Le modèle, élaboré par une sous-commission qui a associé les cantons à ses travaux, a été adopté à l´unanimité par la commission de la santé publique et de la sécurité sociale, a indiqué lundi sa présidente Christiane Brunner (PS/GE) devant la presse. Soumise en décembre au plénum, elle devrait prendre le relais des différentes solutions lancées jusqu´ici par le Conseil fédéral, les cantons ou certains parlementaires.
"Nous sommes particulièrement satisfaits d´avoir mis tout le monde d´accord", a souligné Mme Brunner. Et de préciser que les cantons, opposés à un subventionnement trop généreux, ont déclaré "pouvoir vivre avec" la solution finalement retenue en commission.
Seuils à définir
Concrètement, ce modèle oblige les cantons à réduire d´au moins 50 % les primes d´assurance maladie des enfants (jusqu´à 18 ans) et des jeunes (18-25 ans) en formation pour les familles pauvres et de classe moyenne. Les cantons resteraient toutefois libres de fixer le revenu à partir duquel ils garantissent le rabais.
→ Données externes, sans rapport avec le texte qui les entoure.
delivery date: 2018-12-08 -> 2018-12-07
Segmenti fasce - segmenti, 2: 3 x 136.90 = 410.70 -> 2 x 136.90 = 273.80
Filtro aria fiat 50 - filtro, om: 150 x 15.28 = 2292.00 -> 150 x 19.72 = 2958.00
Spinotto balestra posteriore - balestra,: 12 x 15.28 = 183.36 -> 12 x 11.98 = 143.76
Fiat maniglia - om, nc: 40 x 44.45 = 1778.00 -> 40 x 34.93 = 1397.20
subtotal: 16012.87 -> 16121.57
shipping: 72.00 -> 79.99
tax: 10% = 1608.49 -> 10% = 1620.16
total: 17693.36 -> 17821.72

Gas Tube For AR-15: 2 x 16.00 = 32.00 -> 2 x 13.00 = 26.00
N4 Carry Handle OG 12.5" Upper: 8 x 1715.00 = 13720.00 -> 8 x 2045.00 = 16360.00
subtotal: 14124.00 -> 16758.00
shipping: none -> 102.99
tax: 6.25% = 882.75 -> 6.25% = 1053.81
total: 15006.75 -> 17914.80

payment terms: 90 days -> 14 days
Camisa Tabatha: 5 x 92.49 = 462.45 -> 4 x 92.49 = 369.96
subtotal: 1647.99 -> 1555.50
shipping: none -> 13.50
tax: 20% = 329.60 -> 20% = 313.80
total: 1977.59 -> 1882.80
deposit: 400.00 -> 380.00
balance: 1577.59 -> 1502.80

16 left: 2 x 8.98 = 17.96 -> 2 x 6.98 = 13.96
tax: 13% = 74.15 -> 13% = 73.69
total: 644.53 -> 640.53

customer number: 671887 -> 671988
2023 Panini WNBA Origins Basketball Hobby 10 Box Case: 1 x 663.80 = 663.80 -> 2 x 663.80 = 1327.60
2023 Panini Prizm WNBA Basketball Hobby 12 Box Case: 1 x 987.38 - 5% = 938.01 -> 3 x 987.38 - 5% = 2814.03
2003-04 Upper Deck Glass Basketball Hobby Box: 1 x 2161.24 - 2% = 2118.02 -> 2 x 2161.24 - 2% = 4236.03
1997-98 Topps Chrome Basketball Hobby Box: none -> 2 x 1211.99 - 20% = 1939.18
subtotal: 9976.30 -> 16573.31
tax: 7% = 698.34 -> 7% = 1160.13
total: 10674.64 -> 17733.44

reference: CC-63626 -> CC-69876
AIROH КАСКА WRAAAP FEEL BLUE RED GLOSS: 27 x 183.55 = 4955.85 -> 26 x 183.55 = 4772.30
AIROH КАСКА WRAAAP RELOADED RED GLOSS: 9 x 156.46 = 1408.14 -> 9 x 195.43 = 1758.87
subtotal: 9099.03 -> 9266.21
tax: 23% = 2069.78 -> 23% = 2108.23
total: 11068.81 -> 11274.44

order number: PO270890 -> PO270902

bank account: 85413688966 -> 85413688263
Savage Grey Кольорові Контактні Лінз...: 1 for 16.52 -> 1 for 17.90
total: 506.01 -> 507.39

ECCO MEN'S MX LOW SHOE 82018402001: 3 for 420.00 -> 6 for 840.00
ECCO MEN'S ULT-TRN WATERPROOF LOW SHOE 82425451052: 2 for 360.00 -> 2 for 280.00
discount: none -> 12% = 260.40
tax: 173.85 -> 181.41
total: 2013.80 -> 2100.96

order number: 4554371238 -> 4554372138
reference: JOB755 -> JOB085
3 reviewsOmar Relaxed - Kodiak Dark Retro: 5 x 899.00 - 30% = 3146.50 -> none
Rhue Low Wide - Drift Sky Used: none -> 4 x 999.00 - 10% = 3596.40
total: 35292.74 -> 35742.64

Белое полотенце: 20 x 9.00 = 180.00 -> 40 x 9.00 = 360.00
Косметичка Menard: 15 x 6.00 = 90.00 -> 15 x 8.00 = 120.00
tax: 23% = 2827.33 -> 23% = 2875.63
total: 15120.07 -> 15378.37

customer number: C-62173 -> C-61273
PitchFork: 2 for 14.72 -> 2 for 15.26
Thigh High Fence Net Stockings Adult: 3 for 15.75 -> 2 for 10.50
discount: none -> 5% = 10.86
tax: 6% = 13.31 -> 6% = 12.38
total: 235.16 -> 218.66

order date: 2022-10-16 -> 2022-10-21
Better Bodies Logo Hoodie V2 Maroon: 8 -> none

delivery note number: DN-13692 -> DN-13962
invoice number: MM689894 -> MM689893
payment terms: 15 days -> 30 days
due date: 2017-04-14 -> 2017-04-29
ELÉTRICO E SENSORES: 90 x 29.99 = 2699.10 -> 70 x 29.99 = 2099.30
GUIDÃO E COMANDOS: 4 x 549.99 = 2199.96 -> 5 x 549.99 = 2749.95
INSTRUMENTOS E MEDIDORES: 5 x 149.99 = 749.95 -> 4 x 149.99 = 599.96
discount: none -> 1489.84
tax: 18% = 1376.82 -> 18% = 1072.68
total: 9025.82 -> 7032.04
Le financement d´un telle mesure serait prise en charge par la Confédération pour deux tiers et par les cantons pour un tiers. A l´unanimité, la commission a ainsi accepté, en sus de la hausse annuelle prévue de 1,5 %, d´augmenter de 200 millions de francs. les subventions fédérales pour les réductions de primes (actuellement quelque 2,3 milliards).
Une première hausse de 100 millions interviendrait en 2006, puis les 200 millions seraient garantis dès 2007. Les cantons devraient quant à eux verser au moins 100 millions de leur poche. Ils pourraient se montrer plus généreux s´ils le souhaient, en élargissant le cercle des bénéficiaires ou en prévoyant un rabais plus élevé.
Les cantons sont libres de verser davantage que ce qui est prévu, mais ne recevront pas de subventions supplémentaires de la Confédération, a noté Mme Brunner. Ils ne devraient en revanche pas faire de la sous-enchère, a estimé Erika Forster (PRD/SG).
Rejet du modèle des cantons
Les deux commissaires ont tenu à souligner les avantages de la solution qu´elles proposent par rapport à celle lancée par les cantons. Ces derniers étaient intervenus en réaction à une première décision de principe de la commission en faveur d´un modèle prévoyant des rabais de primes semblables mais fixant des seuils fixes de revenus valables pour toute la Suisse.
Les cantons ont alors proposé d´exonérer tous les enfants et de diminuer de moitié la prime de tous les jeunes en transférant le manque à gagner sur les assurés adultes. Les primes de ces derniers prendraient alors l´ascenceur et les besoins de subventionnement à leur égard augmenteraient, a critiqué la présidente de la commission.
La solution des cantons a en outre comme inconvénient son effet arrosoir puisqu´elle bénéficierait à toutes les familles sans distinction de revenu, a ajouté Mme Forster. De même, elle concernerait tous les 18-25 ans, qu´ils soient en formation on non.
Le modèle défendu à l´origine par le Conseil fédéral, et repêché de la défunte 2e révision de la loi sur l´assurance maladie (LAMal), semble quant à lui enterré. Ce système de plafonnement des primes prévoit que l´Etat prenne à sa charge la part des primes dépassant un seuil variant entre 2 et 12 % du revenu.